Gnathiid isopods, common fish ectoparasites, can affect fish physiology, behaviour and survival. Gnathiid juveniles emerge from the benthos to feed on fish blood. In the Caribbean, gnathiids are positively associated with dead coral and negatively associated with live coral, due to coral predation on gnathiids. However, such interactions were unstudied in the Great Barrier Reef (GBR).

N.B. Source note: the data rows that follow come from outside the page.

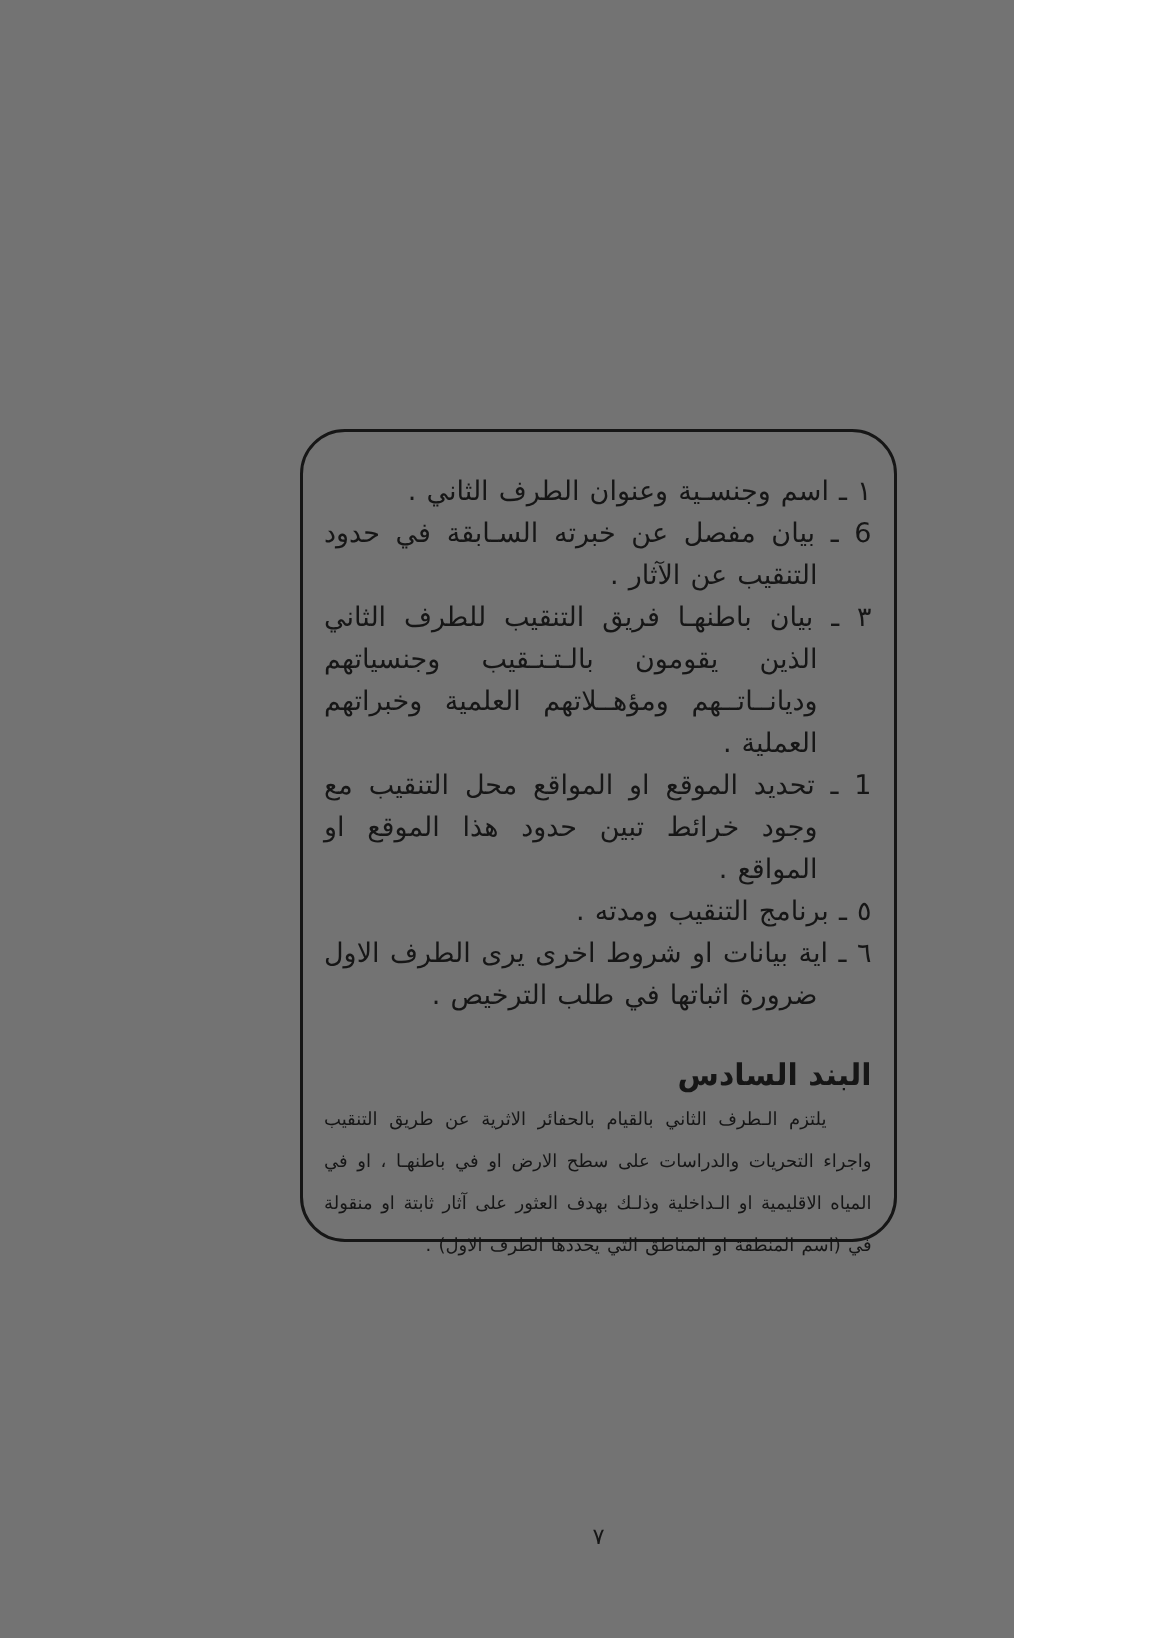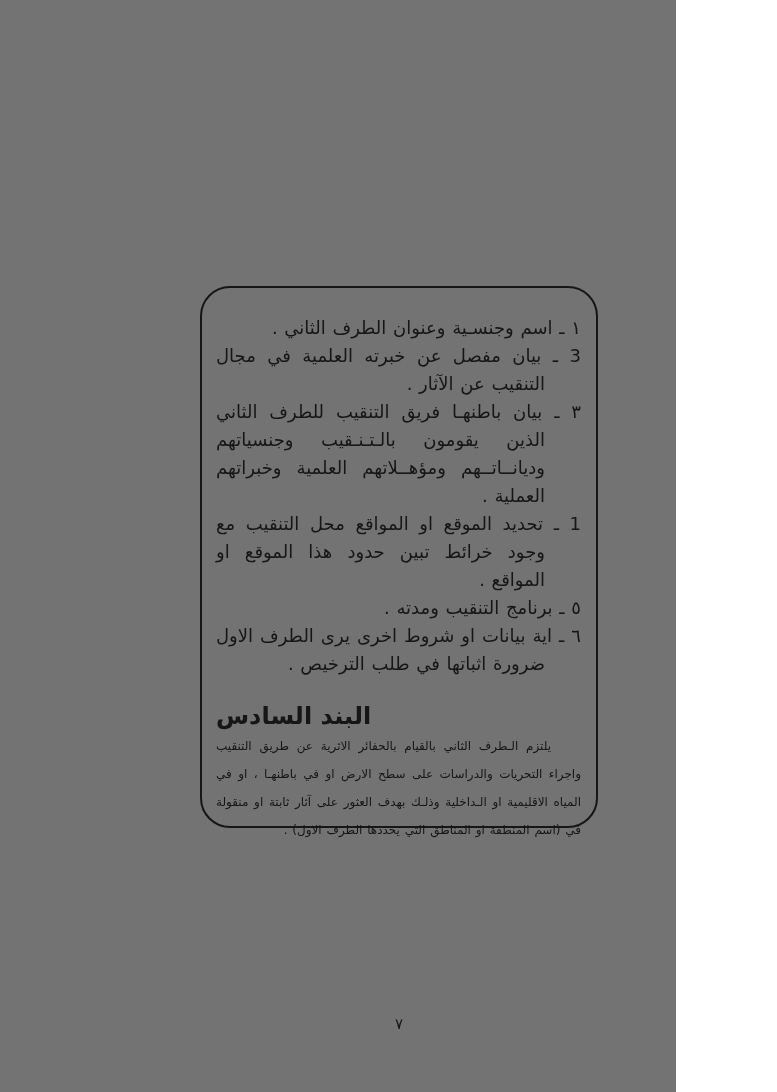--- a/index.html
+++ b/index.html
@@ -39,23 +39,23 @@
     line-height: 28px;
     padding-right: 36px;
     text-indent: -36px;
     word-spacing: 1px;
   }
   .item .marker {
     white-space: nowrap;
   }
   .heading {
     direction: rtl;
-    text-align: left;
+    text-align: right;
     font-weight: bold;
-    font-size: 24px;
+    font-size: 20px;
     line-height: 28px;
     margin-top: 24px;
     margin-bottom: 2px;
   }
   .para {
     direction: rtl;
     unicode-bidi: embed;
     text-align: justify;
     text-indent: 30px;
     font-size: 12px;
@@ -80,22 +80,22 @@
   <div class="frame">
 
     <div class="list">
 
       <div class="item">
         <span class="marker">١ ـ</span>
         <span>اسم وجنسـية وعنوان الطرف الثاني .</span>
       </div>
 
       <div class="item">
-        <span class="marker">3 ـ</span>
-        <span>بيان مفصل عن خبرته العلمية في مجال التنقيب عن الآثار .</span>
+        <span class="marker">6 ـ</span>
+        <span>بيان مفصل عن خبرته السـابقة في حدود التنقيب عن الآثار .</span>
       </div>
 
       <div class="item">
         <span class="marker">٣ ـ</span>
         <span>بيان باطنهـا فريق التنقيب للطرف الثاني الذين يقومون بالـتـنـقيب وجنسياتهم وديانــاتــهم ومؤهــلاتهم العلمية وخبراتهم العملية .</span>
       </div>
 
       <div class="item">
         <span class="marker">1 ـ</span>
         <span>تحديد الموقع او المواقع محل التنقيب مع وجود خرائط تبين حدود هذا الموقع او المواقع .</span>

Due to recent extreme weather events (two cyclones and one mass warm-water coral bleaching event, 2014–2016), it is now urgent to understand the role of corals on the abundance of these ectoparasites. Here, to understand parasite–coral dynamics at the micro-habitat level, we examined substrate associations of gnathiid isopods on Lizard Island (GBR) using demersal plankton emergence traps. Additionally, we determined whether two abundant hard coral species, Goniopora lobata and Pocillopora damicornis, predate on gnathiids in a laboratory experiment using containers with gnathiids and fragments from each coral species or dead coral as controls. The abundance of gnathiids over natural substrates was higher for dead compared to live hard coral and sand, but not live soft coral. Moreover, we found that free-swimming gnathiids decreased in containers with live coral compared to dead coral controls. This was attributed to predation as we also directly observed a coral ingesting a gnathiid. Our results suggest that dead coral is a suitable microhabitat for gnathiids, but that live coral is not since live corals can predate on gnathiids. We propose that following extreme events, such as cyclones and heat waves, gnathiids might benefit from more dead coral substrate and a decrease in predation by the reduction in coral cover on the reef. We advocate that an increase in the frequency of extreme events may have cascading effects for the fish population through changes in the population of benthos-dependent ectoparasites.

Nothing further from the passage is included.